13:24. Spojrzałam na
zegarek. Jeszcze tylko 6 minut. Siedziałam oparta łokciem o
ławkę na angielskim. Każdy był znudzony tym co ględziła nauczycielka. A
właściwie tym jak męczyła Kendalla. Miał dziś wyjątkowego pecha. Produkował się
o Szekspirze i jego balladach. Nawet żal mi się go trochę zrobiło, gdy przy
kolejnym pytaniu nauczycielka porównała jego wiedzę do wiedzy neandertalczyka.
Reszta klasy najwyraźniej zajęta była sobą. Tak jak ja z resztą. Bazgrałam
długopisem po marginesie zeszytu kreśląc jakieś niewyraźne wzorki.
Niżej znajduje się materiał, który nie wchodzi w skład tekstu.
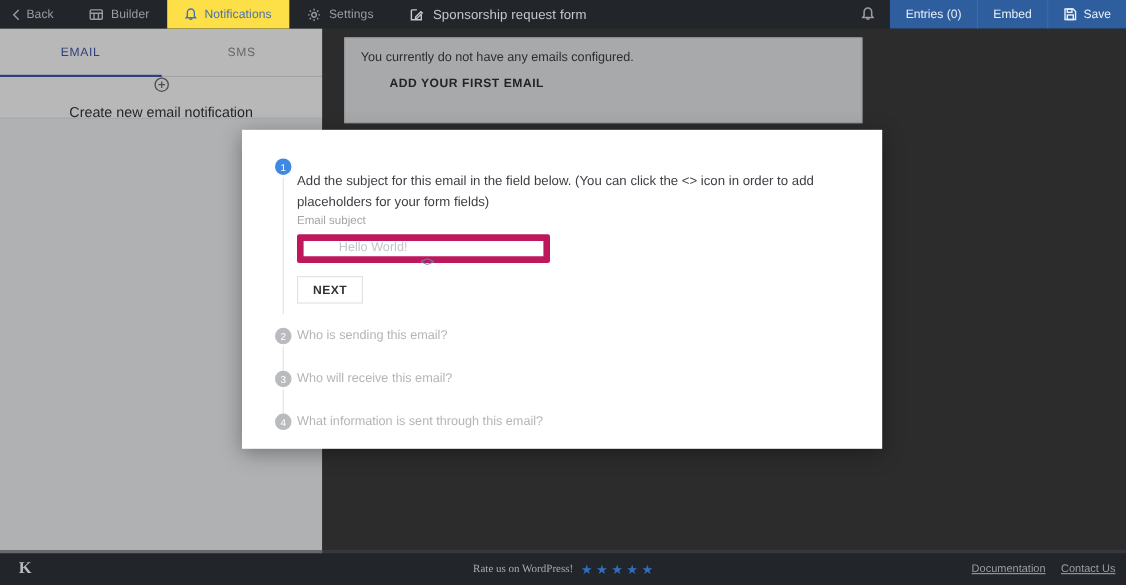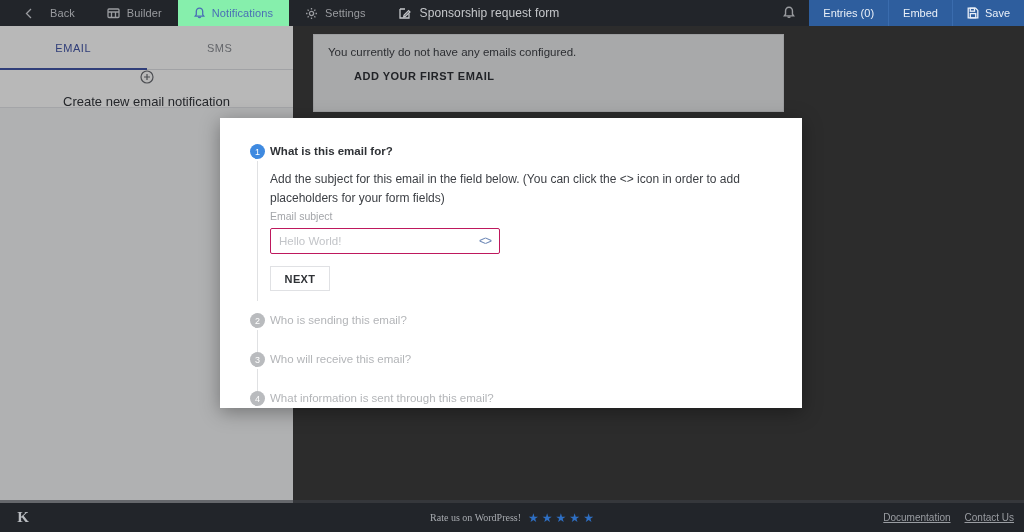--- a/index.html
+++ b/index.html
@@ -16,22 +16,22 @@
     position: absolute; top: 0; left: 0; width: 1024px; height: 26px;
     background: #22252a; display: flex; align-items: stretch;
     z-index: 5;
   }
   .tb-item {
     display: flex; align-items: center; gap: 7px;
     padding: 0 16px; height: 26px;
     color: #9a9ca0; font-size: 11px; letter-spacing: .1px;
     white-space: nowrap;
   }
-  .tb-back { padding-left: 24px; gap: 17px; text-align: right; }
-  .tb-item.active { background: #86efac; color: #4a6fb5; }
+  .tb-back { padding-left: 10px; gap: 5px; text-align: right; }
+  .tb-item.active { background: #fde047; color: #4a6fb5; }
   .tb-item.active .ic svg { stroke: #4a6fb5; }
   .ic { display: inline-flex; align-items: center; justify-content: center; }
   .ic svg { display: block; fill: none; stroke: #9a9ca0; stroke-width: 1.3; }
   .tb-spacer { flex: 1 1 auto; }
   .tb-title { color: #c6c8cb; font-size: 12px; gap: 9px; }
   .tb-title .ic svg { stroke: #c6c8cb; }
   .tb-bell { padding: 0 14px; }
   .tb-right { display: flex; align-items: stretch; background: #2e5e9e; }
   .tb-btn {
     display: flex; align-items: center; gap: 6px;
@@ -105,22 +105,22 @@
   .step-title.inactive { font-weight: normal; color: #b3b5b8; }
   .step-line {
     position: absolute; left: 37px; top: 17px; bottom: -10px;
     width: 1px; border-left: 1px solid #e0e1e3;
   }
   .step-body { padding-top: 11px; padding-right: 30px; }
   .step-desc { font-size: 12px; color: #3c3f44; line-height: 19px; max-width: 490px; }
   .field-label { font-size: 10.5px; color: #a3a5a9; margin-top: 2px; }
   .input-wrap {
     margin-top: 6px; width: 230px; height: 26px;
-    border: 1px solid #be185d; border-radius: 2px; background: #fff;
-    display: flex; align-items: center; padding: 0 8px;
+    border: 6px solid #be185d; border-radius: 2px; background: #fff;
+    display: flex; align-items: center; padding: 0 8px; flex-direction: column;
   }
   .input-wrap input {
     flex: 1 1 auto; border: none; outline: none; background: transparent;
     font-family: "Liberation Sans", sans-serif; font-size: 11.5px; color: #33363b;
   }
   .input-wrap input::placeholder { color: #c2c4c8; }
   .code-ic { color: #6b86b5; font-size: 12px; letter-spacing: -1px; padding-left: 6px; }
   .next-btn {
     margin-top: 12px; width: 60px; height: 25px;
     border: 1px solid #e0e1e4; background: #fff;
@@ -275,21 +275,20 @@
     </div>
   </div>
 
   <div class="overlay"></div>
 
   <div class="modal">
 
     <div class="step">
       <div class="step-line"></div>
       <div class="step-badge">1</div>
-      <div class="step-title">What is this email for?</div>
 
       <div class="step-body">
         <div class="step-desc">Add the subject for this email in the field below. (You can click the &lt;&gt; icon in order to add placeholders for your form fields)</div>
         <div class="field-label">Email subject</div>
 
         <div class="input-wrap">
           <input type="text" placeholder="Hello World!" style="">
           <span class="code-ic">&lt;&gt;</span>
         </div>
I w końcu
zadzwonił ten długo wyczekiwany przez wszystkich dzwonek. Odetchnęłam z ulgą i
zaczęłam pakować książki do plecaka. Zostaliśmy zwolnieni z dwóch ostatnich
lekcji, co oznaczało, że mogę iść już do domu. Z uśmiechem na twarzy zbiegłam
po schodach i popędziłam do swojej szafki. Otworzyłam ją i spojrzałam w
lusterko wiszące na drzwiczkach. Zobaczyłam zmęczoną twarz pragnącą odpoczynku.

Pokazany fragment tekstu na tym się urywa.